■ **Given records**

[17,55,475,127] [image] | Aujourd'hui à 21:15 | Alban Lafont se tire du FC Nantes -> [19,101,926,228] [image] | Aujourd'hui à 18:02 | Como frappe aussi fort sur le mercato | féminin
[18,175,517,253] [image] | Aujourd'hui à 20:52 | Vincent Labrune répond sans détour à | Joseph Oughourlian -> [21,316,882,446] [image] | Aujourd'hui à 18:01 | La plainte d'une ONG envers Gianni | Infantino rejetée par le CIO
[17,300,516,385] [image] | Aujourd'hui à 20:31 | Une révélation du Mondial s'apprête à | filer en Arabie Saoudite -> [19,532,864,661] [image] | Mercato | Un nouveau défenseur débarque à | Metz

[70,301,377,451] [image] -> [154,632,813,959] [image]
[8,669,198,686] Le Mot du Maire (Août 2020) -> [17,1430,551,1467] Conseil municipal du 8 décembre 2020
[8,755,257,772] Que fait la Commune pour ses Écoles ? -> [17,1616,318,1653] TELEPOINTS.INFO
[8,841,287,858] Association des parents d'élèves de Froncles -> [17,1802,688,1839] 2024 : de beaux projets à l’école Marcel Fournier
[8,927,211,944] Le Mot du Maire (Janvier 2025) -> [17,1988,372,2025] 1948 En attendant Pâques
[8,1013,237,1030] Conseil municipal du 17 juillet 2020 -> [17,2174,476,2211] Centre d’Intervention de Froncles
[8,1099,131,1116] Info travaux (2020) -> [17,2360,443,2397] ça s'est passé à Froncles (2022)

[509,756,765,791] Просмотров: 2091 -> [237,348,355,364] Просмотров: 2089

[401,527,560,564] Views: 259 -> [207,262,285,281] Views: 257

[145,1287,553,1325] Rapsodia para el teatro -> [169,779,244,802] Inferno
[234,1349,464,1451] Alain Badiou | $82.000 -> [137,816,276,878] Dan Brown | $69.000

■ **Assigned task**
In the material above, which lines contain "Froncles"? Copy each of them.

■ **Task solution**
[8,841,287,858] Association des parents d'élèves de Froncles -> [17,1802,688,1839] 2024 : de beaux projets à l’école Marcel Fournier
[8,1013,237,1030] Conseil municipal du 17 juillet 2020 -> [17,2174,476,2211] Centre d’Intervention de Froncles
[8,1099,131,1116] Info travaux (2020) -> [17,2360,443,2397] ça s'est passé à Froncles (2022)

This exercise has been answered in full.